For the satellite, we can assume that the carrier phase standard deviation of the two frequencies is the same. ${\sigma }_{B1}={\sigma }_{L1}$ where ${\sigma }_{B1}$ and ${\sigma }_{L1}$ represent the standard deviation of $B1L1$ carrier phase thermal noise, $\sqrt{2}$ reflects the between-epoch differencing respectively.

$$\sigma =\sqrt{2}·\sqrt{{\lambda }_{B1}^2+{\lambda }_{L1}^2}·{\sigma }_{B1}$$

(2)

The judgment of the occurrence of the cycle slip is as follows:

$$\left|{\lambda }_{B1}\Delta {\Phi }_{B1}-{\lambda }_{L1}\Delta {\Phi }_{L1}\right|>f·\sigma$$

(3)

f is a constant related to detection sensitivity, we set f to 3 in the examination. When cycle slip occurs, we use APSO to find the candidates and fix the cycle slip.

2.2. Parameters Setting of APSO Algorithm

Particle swarm optimization (PSO) is an evolutionary computation technique. It has drawn widespread attention in the last decades, and was developed by Kennedy and Eberhart [16,17]. There are two main reasons why we chose the PSO algorithm. One is that it has excellent global search capabilities, and the other is that it has good efficiency. The cycle slip repair process is to find $\Delta N_{L1}$ and $\Delta N_{B1}$ in Formula (4).

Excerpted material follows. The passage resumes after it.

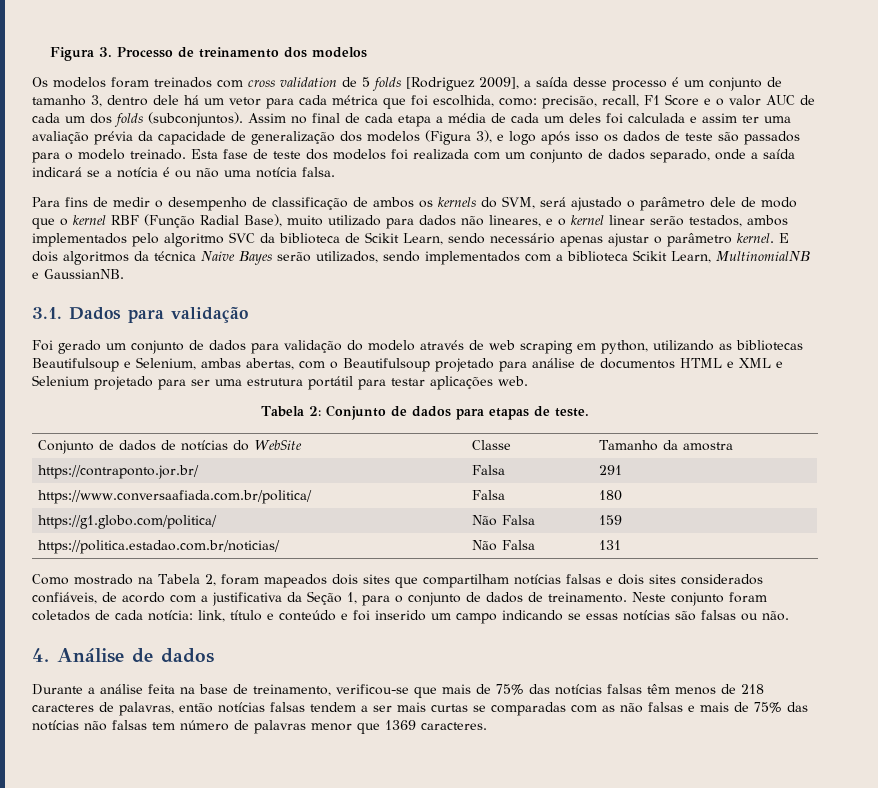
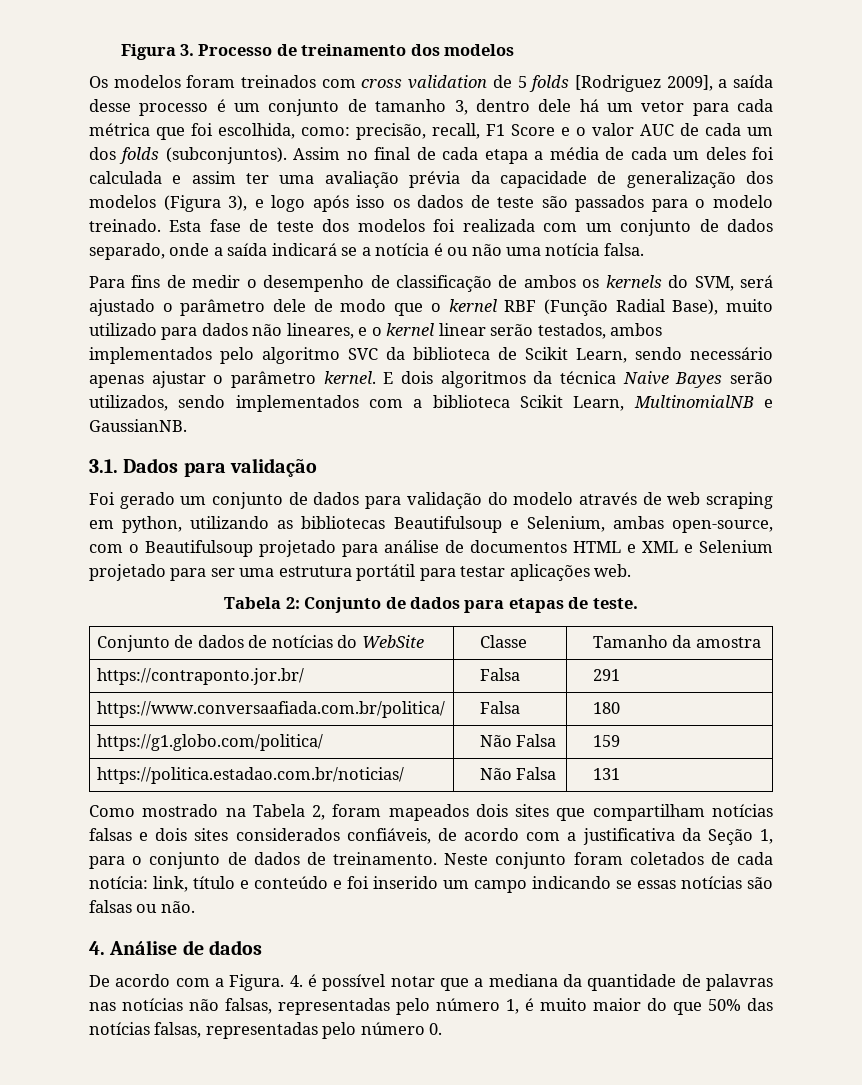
- Foi gerado um conjunto de dados para validação do modelo através de web scraping em python, utilizando as bibliotecas Beautifulsoup e Selenium, ambas abertas, com o Beautifulsoup projetado para análise de documentos HTML e XML e Selenium projetado para ser uma estrutura portátil para testar aplicações web.
+ Foi gerado um conjunto de dados para validação do modelo através de web scraping em python, utilizando as bibliotecas Beautifulsoup e Selenium, ambas open-source, com o Beautifulsoup projetado para análise de documentos HTML e XML e Selenium projetado para ser uma estrutura portátil para testar aplicações web.
- Durante a análise feita na base de treinamento, verificou-se que mais de 75% das notícias falsas têm menos de 218 caracteres de palavras, então notícias falsas tendem a ser mais curtas se comparadas com as não falsas e mais de 75% das notícias não falsas tem número de palavras menor que 1369 caracteres.
+ De acordo com a Figura. 4. é possível notar que a mediana da quantidade de palavras nas notícias não falsas, representadas pelo número 1, é muito maior do que 50% das notícias falsas, representadas pelo número 0.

In other words, removing the cycle slip candidates from the carrier phase raw data should make the repaired carrier phase data most possibly pass the cycle slip detection (Formula (3)).

$$fitness={({\lambda }_{L1}(\Delta {\Phi }_{L1}-\Delta N_{L1})-{\lambda }_{B1}(\Delta {\Phi }_{B1}-\Delta N_{B1}))}^2\to min$$

(4)

In indoor environments where multipath effects are severe, we no longer use pseudo-range information, which makes the cycle search space unpredictable. In order to ensure the accuracy of cycle slip repair, when using traditional algorithms, we need to traverse the candidates one by one in a large search space, which requires a large amount of calculation. However, we do not need to specify the search space when using the APSO algorithm. The initialization is a random number. Using the APSO algorithm, we can quickly find candidates, even if the number of cycle slips is a few hundred. Fast convergence and no need to define a search space make the APSO algorithm suitable for cycle slip detection in indoor environments. The position and velocity of the particle i in the N-dimensional space are expressed as a vector. First, determine the initial position and velocity of the particle in the feasible solution space and velocity space. The basic parameters of the particle swarm are as follows:

• Particle swarm is a population of n particles: $X=(X_1,X_2,X_3,X_4,X_5,\dots ,X_n)$
• The particle i represents a two-dimensional vector: $X_i={(x_{i1},x_{i2},x_{i3},x_{i4},x_{i5},\dots ,x_{iD})}^T$$\Delta N_{L1}$ and $\Delta N_{B1}$ are a two-dimensional vector in the APSO algorithm, and represented by $x_{i1},x_{i2}$.
• The speed of the particle i is: $V_i={(V_{i1},V_{i2},V_{i3},V_{i4},V_{i5},\dots ,V_{iD})}^T$
• The local extremum value is: $P_i={(P_{i1},P_{i2},P_{i3},P_{i4},P_{i5},\dots ,P_{iD})}^T$
• The global extremum value is: $P_g={(P_{g1},P_{g2},P_{g3},P_{g4},P_{g5},\dots ,P_{gD})}^T$

The speed update expression is:

$$V_{id}^{k+1}=V_{id}^{k+1}|+c_1{r}_1(P_{id}^k-X_{id}^k)+c_2{r}_2(P_{pd}^k-X_{id}^k)$$

(5)

$c_1$ and $c_2$ are the parameter values, $r_1$ and $r_2$ are two random values. The location update expression is:

$$X_{id}^{k+1}=X_{id}^k+V_{id}^{k+1}$$

(6)

In each iteration, the results of the objective function (fitness) of all the particles are evaluated to determine the best position Pbest that each particle has reached at time t, and the best position gbest found by the group. Update the speed and position of each particle by tracking these two best positions.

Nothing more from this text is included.